Thursday 2 October 2014

Straight paths.

Doors that I depended on being open are closing and doors that I expected to be opened have not yet. 
So while things I thought I was called to in this moment are no longer there and things I am sure I am called to do are not yet happening. 
I'm kind of stuck in the midst of a lot of closed doors with not a lot happening and not a lot i can do about it. 
Being in between a finised season and a season I am waiting for is not the ideal place I would like to be. 
I am usually I planner. I like to not only have a plan A and B but I would ideally like to have plans all the way to Z, just so I know I have things covered. 

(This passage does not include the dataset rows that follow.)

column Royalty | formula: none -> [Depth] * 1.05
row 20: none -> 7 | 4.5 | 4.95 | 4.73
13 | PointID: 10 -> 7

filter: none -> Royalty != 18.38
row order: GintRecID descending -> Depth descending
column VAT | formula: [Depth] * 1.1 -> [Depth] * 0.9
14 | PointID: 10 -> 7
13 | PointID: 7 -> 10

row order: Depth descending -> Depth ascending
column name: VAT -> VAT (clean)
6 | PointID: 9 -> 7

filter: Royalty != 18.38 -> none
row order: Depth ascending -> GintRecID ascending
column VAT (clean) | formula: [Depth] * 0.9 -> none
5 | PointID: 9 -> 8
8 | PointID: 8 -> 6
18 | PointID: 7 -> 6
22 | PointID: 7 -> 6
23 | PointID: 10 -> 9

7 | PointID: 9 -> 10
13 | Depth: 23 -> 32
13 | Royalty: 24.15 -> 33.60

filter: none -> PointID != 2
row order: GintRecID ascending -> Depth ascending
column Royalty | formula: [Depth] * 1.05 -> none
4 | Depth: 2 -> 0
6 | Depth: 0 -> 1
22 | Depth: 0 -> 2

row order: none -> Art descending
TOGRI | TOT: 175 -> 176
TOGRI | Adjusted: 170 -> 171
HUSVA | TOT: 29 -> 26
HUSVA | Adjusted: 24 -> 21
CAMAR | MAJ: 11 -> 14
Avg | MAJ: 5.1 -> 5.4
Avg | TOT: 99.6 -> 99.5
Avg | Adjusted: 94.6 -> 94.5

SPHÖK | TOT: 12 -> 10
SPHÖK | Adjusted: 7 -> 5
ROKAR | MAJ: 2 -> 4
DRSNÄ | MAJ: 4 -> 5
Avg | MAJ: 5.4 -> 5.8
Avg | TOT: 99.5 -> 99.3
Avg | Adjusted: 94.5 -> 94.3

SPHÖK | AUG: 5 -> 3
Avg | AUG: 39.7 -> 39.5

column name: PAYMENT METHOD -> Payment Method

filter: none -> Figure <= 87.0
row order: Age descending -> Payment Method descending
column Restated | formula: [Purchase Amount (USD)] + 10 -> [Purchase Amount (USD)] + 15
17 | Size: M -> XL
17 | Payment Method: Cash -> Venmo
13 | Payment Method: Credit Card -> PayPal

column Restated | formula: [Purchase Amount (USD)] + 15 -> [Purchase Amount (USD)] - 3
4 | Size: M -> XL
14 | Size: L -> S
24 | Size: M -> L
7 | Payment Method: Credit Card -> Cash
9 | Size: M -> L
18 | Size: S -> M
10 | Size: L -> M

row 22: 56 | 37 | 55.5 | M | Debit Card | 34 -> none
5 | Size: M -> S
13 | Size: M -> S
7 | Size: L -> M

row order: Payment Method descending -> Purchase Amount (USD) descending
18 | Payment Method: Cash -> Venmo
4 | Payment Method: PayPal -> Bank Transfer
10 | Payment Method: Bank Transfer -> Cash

In the space of about a month things changed before I had any time to properly prepare for them or understand what it would all look like.
Basically I lost a job today which means a decent pay cut and a lot more spare time. 
Funny thing is I am ok with it. 
It means changing how I do life in this season and learning to slow down a little. 
It means not being constanstly moving and busy. 
It means being still.

However the second I heard the news I started planning what I could do about it and planning how I could fix it or change it. 
My first instinct was to lean on my own understanding. 
And then suddenly I just felt like I shouldn't actually do anything about it. 
Which means more then ever learning to trust God when I have no idea what will happen next. 
It means learning to wait and not taking a step anyway just so I know I'm still moving. 
It means actually trusting him with all my heart. 

The thing is everything about life is fickle, nothing lasts, nothing ever stays the same. 
We are surrounded by so many variables with God remaining the only constant thing. 
Which brings me to this verse: 

Trust in the Lord with all your heart and lean not on your own understanding; in all your ways submit to him, and he will make your paths straight. (Proverbs 3:5-6 NIV)

To me it's saying a few things
It's talking about trusting God with all your heart, not just a little part and then with the rest trusting in yourself or others or what you have in life. 
It's talking about not leaning on your own understanding not depending on what you know, cos God does not always reveal everything to us. 
But it's the last bit that gets me because it says submit your ways to The Lord and he will MAKE your paths straight. 
Not he will always keep your paths straight all the time. 
Or he will show you how to make them straight. 
But it's after you submit and surrender your ways to him that he makes then straight. 
It's after you trust him that he shows you why you need to. 
And it means that it's ok if your paths do not look straight right now.